■ EXERCISE AIM: Among the entries below, find the lines holding "Bekerja" and copy them.

■ DATA PROVIDED:
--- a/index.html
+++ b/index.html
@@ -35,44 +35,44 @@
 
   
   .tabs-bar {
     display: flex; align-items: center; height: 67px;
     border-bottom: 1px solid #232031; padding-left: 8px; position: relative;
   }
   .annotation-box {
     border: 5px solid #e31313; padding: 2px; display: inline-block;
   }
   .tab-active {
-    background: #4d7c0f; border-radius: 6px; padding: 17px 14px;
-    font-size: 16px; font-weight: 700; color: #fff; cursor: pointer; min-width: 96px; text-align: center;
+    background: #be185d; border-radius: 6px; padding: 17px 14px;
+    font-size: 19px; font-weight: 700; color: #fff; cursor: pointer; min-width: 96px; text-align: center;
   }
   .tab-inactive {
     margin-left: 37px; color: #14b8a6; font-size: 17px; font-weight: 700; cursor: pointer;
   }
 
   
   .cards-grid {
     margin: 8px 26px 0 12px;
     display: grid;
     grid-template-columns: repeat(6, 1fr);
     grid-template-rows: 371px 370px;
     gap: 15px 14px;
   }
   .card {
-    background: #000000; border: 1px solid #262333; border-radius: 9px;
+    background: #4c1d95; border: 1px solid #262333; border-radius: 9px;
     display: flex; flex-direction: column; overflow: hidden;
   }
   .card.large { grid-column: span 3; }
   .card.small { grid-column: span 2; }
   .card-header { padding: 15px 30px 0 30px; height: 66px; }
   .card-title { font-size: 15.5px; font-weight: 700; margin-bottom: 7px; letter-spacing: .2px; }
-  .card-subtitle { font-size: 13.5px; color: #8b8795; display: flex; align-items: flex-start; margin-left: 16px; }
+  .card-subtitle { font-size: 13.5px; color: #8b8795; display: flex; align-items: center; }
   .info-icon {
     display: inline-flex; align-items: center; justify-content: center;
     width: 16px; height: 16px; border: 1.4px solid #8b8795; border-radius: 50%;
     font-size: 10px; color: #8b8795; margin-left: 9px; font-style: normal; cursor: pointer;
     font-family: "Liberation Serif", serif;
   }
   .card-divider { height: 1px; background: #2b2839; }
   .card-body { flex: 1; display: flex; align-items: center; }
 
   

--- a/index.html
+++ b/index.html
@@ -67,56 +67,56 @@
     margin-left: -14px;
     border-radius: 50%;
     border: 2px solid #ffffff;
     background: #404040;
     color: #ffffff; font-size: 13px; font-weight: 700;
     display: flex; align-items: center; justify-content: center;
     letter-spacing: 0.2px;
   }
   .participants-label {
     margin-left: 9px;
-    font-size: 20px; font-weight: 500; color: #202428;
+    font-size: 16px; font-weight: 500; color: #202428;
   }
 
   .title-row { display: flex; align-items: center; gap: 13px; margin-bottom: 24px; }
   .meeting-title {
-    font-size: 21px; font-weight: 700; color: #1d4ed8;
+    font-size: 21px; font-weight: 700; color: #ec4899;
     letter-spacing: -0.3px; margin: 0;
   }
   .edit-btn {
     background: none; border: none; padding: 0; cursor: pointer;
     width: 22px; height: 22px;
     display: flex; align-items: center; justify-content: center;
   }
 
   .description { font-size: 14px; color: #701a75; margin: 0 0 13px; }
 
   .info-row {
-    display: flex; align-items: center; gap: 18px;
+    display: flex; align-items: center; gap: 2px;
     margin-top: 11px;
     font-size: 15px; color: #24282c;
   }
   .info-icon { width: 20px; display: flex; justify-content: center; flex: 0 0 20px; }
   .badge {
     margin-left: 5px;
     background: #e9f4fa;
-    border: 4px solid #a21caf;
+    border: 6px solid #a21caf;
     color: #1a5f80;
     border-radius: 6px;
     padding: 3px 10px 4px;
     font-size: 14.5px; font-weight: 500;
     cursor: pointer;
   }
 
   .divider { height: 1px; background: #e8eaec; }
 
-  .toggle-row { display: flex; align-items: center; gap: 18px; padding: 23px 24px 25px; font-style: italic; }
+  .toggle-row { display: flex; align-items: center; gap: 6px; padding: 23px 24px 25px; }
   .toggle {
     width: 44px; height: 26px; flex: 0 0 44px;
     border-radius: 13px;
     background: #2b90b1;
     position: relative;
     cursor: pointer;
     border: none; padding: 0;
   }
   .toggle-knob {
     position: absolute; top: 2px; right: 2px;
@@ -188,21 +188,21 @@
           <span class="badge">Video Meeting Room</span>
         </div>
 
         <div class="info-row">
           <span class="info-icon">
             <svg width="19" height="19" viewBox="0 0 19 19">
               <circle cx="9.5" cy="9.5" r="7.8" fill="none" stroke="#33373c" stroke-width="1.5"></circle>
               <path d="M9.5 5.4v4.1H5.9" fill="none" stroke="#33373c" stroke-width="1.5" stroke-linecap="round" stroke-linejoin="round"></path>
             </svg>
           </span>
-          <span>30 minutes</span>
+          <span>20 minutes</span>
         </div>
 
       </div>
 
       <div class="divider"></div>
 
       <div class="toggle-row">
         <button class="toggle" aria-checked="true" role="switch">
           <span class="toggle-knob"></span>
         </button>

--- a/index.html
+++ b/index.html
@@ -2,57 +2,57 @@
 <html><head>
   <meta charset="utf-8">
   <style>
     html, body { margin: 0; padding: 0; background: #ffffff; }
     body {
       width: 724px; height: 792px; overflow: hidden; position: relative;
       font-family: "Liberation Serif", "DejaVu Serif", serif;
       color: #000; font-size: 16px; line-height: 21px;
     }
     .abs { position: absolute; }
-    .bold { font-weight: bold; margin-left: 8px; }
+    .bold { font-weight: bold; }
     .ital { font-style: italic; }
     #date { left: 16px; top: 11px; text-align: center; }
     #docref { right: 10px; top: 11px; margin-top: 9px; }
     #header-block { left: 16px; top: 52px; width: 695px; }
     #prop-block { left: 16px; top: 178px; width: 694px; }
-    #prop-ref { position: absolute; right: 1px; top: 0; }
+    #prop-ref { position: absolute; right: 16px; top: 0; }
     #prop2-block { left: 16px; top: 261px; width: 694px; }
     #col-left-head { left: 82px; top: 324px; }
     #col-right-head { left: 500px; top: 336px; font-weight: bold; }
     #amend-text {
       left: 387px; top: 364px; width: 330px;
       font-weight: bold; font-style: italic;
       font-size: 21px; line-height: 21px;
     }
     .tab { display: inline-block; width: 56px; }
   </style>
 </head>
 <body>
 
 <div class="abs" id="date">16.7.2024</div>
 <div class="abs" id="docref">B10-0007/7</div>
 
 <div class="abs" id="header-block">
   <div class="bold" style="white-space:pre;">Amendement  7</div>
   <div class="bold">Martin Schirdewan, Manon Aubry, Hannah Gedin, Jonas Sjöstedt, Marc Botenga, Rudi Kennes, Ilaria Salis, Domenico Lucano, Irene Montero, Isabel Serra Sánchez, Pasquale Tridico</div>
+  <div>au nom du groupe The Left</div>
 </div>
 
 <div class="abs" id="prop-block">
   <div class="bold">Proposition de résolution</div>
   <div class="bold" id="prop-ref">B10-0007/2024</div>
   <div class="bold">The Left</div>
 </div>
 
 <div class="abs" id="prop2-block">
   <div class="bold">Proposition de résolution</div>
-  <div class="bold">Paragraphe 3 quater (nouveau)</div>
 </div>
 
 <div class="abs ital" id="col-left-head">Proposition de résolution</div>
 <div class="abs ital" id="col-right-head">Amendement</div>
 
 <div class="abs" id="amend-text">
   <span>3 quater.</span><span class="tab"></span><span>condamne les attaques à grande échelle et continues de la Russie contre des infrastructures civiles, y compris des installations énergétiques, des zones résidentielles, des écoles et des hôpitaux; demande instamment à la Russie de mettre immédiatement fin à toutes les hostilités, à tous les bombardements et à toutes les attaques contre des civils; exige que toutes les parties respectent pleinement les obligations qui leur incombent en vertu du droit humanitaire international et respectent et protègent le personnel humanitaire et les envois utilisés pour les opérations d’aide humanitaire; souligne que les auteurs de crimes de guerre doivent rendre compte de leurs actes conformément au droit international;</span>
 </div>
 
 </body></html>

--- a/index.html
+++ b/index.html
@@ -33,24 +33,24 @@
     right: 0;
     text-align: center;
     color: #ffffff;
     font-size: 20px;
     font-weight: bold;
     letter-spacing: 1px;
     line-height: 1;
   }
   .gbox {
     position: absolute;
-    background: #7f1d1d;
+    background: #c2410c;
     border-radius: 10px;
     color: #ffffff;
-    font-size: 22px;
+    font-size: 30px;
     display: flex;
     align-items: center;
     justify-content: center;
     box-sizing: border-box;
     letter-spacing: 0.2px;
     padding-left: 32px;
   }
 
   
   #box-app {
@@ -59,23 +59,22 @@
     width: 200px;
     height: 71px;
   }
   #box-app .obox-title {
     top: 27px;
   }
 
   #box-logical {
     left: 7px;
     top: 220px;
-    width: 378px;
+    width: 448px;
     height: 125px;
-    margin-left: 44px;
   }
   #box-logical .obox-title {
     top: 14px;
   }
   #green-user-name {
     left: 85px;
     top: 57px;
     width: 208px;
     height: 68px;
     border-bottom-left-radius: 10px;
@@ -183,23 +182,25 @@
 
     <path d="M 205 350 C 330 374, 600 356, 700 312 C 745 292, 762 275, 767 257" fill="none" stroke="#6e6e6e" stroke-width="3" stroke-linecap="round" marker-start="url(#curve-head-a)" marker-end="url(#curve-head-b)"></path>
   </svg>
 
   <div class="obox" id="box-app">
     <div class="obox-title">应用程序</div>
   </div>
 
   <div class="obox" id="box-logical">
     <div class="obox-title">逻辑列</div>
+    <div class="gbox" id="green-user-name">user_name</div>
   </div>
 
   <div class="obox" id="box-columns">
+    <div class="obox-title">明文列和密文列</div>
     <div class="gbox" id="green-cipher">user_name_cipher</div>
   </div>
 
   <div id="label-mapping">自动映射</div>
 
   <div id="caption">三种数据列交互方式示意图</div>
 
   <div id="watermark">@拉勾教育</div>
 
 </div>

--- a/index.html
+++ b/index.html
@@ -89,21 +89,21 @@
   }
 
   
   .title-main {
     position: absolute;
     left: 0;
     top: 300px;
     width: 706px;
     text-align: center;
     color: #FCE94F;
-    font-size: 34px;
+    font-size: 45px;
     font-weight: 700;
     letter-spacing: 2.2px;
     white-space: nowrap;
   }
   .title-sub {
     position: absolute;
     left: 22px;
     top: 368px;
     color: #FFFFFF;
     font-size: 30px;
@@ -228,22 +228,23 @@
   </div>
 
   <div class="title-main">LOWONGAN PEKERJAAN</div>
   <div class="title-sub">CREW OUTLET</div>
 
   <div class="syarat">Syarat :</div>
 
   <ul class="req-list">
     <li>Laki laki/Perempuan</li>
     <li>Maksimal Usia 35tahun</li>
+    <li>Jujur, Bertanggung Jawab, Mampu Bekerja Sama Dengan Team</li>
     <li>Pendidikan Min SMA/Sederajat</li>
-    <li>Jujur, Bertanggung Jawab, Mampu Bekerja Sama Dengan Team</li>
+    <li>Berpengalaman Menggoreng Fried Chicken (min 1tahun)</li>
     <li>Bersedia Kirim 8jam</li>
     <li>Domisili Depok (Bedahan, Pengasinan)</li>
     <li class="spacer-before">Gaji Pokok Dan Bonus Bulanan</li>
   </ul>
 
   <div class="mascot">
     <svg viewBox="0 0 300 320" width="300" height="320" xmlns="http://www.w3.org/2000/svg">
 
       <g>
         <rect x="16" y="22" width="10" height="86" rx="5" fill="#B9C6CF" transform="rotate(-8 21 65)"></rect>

■ FINISHED TASK:
+    <li>Jujur, Bertanggung Jawab, Mampu Bekerja Sama Dengan Team</li>
-    <li>Jujur, Bertanggung Jawab, Mampu Bekerja Sama Dengan Team</li>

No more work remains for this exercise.